Schratzenstaller meint, dass man die Abschaffung nützen könnte, um mit einem Teil der Gegenfinanzierung „positive Lenkungseffekte“ zu erzielen – etwa durch Umweltsteuern. Der Finanzminister hätte mit einer aufkommensneutralen Umstrukturierung die Möglichkeit, das Abgabensystem „einfacher, ökologischer und wachstumsverträglicher zu machen“.

Drei Modelle in Diskussion

Was der Finanzminister tatsächlich wann machen wird, ist noch nicht klar. Einen durchgerechneten Vorschlag zur Abschaffung der kalten Progression, den man mit der SPÖ diskutieren könnte, gibt es noch nicht.

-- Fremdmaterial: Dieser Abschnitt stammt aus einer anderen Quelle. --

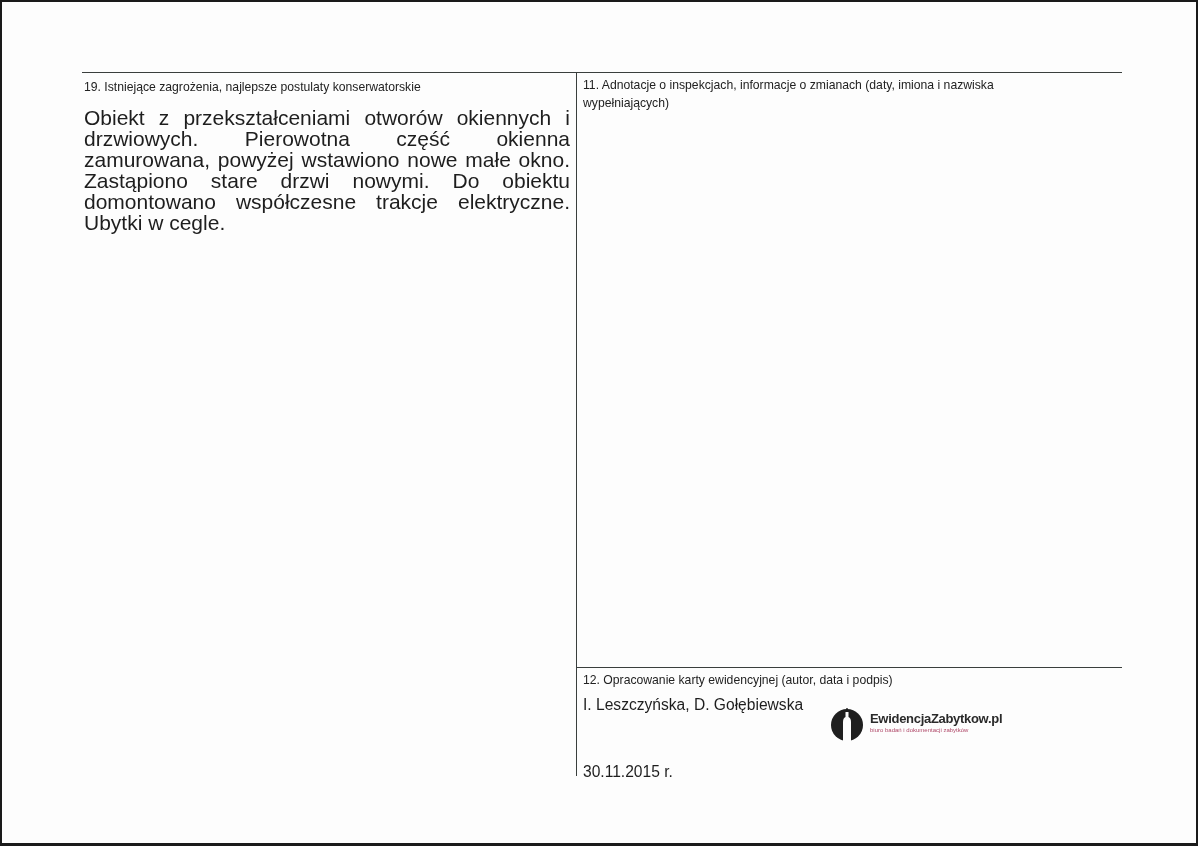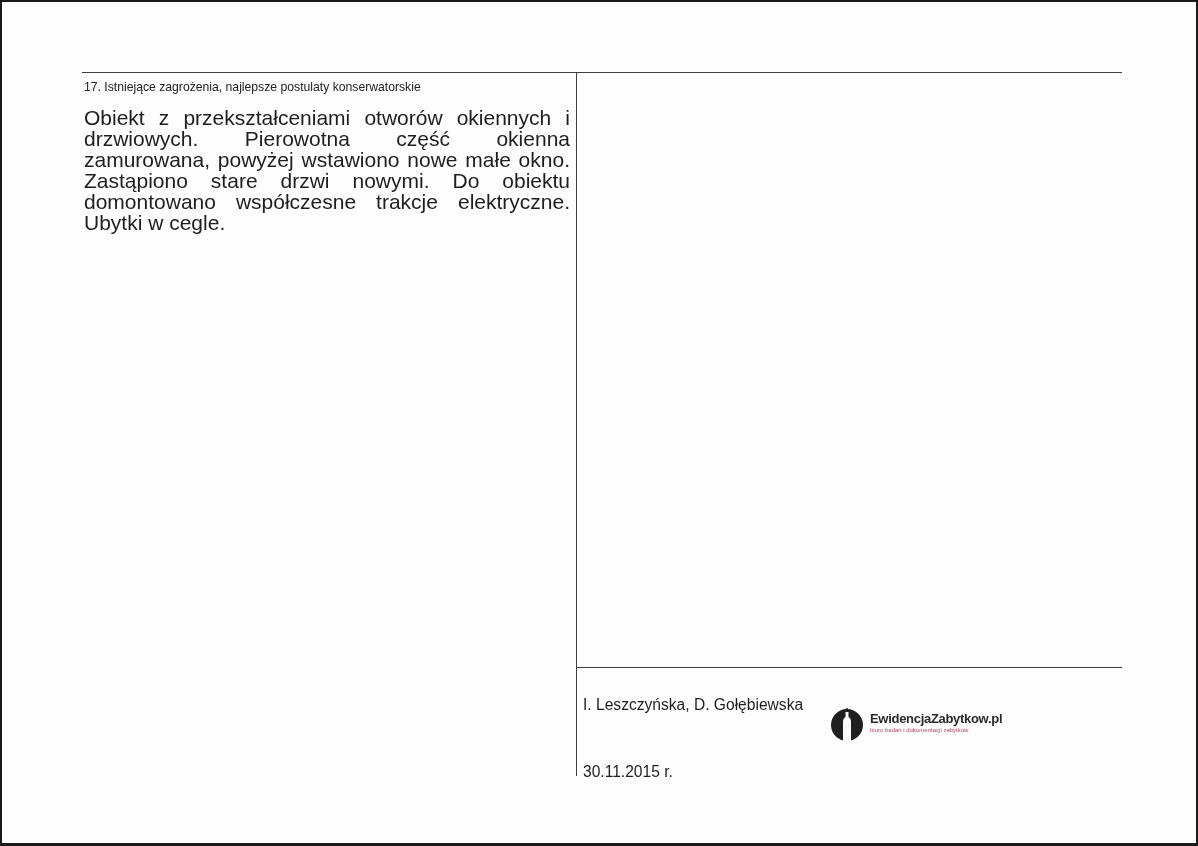"17. Istniejące zagrożenia, najlepsze" div.label { text: 17 -> 19 }
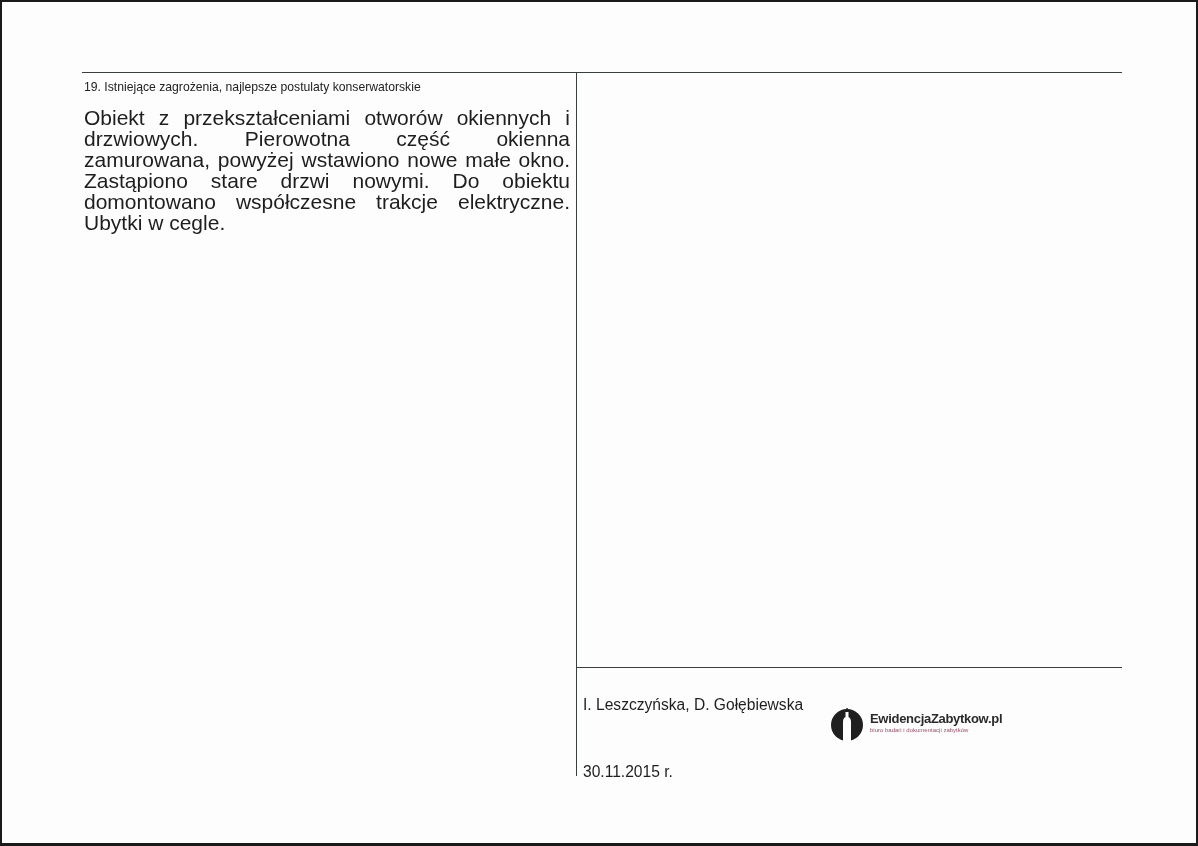"11. Adnotacje o inspekcjach, informacje" div.label { html: none -> <div>11. Adnotacje o inspekcjach, informacje o zmianach (daty, imiona i nazwiska wypełniających)</div> }
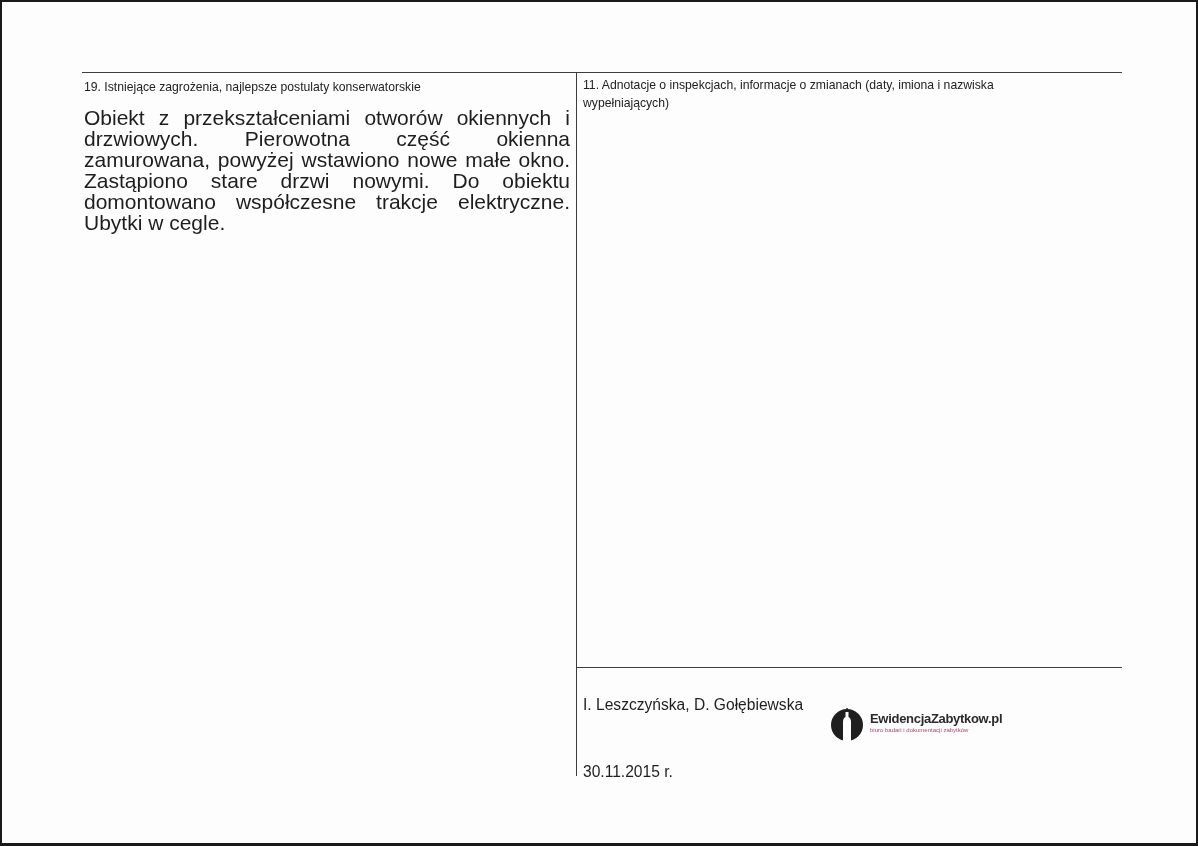"12. Opracowanie karty ewidencyjnej" div.label { html: none -> <div>12. Opracowanie karty ewidencyjnej (autor, data i podpis)</div> }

Derzeit prüft man drei Modelle: Eine automatische Anpassung der Steuerstufen, die sich am Verbraucherpreisindex orientiert; ein Anpassungsvorschlag der Regierung ab einer bestimmten Höhe, der vom Parlament abgesegnet werden muss; eine Überprüfung, aber keine bindende Regel für eine Anpassung der Steuerstufen.

Letzteres Modell gibt es in mehreren Staaten, und es gibt den Regierungen die Möglichkeit einer Anpassung je nach Budgetsituation. Großbritannien verwendet dieses System. Das Land hat in den vergangenen Jahren teils keine Anpassung vorgenommen und so an der kalten Progression verdient.

Eine Mehrheit der OECD-Staaten hat die kalte Progression in ihrem Steuersystem abgeschafft.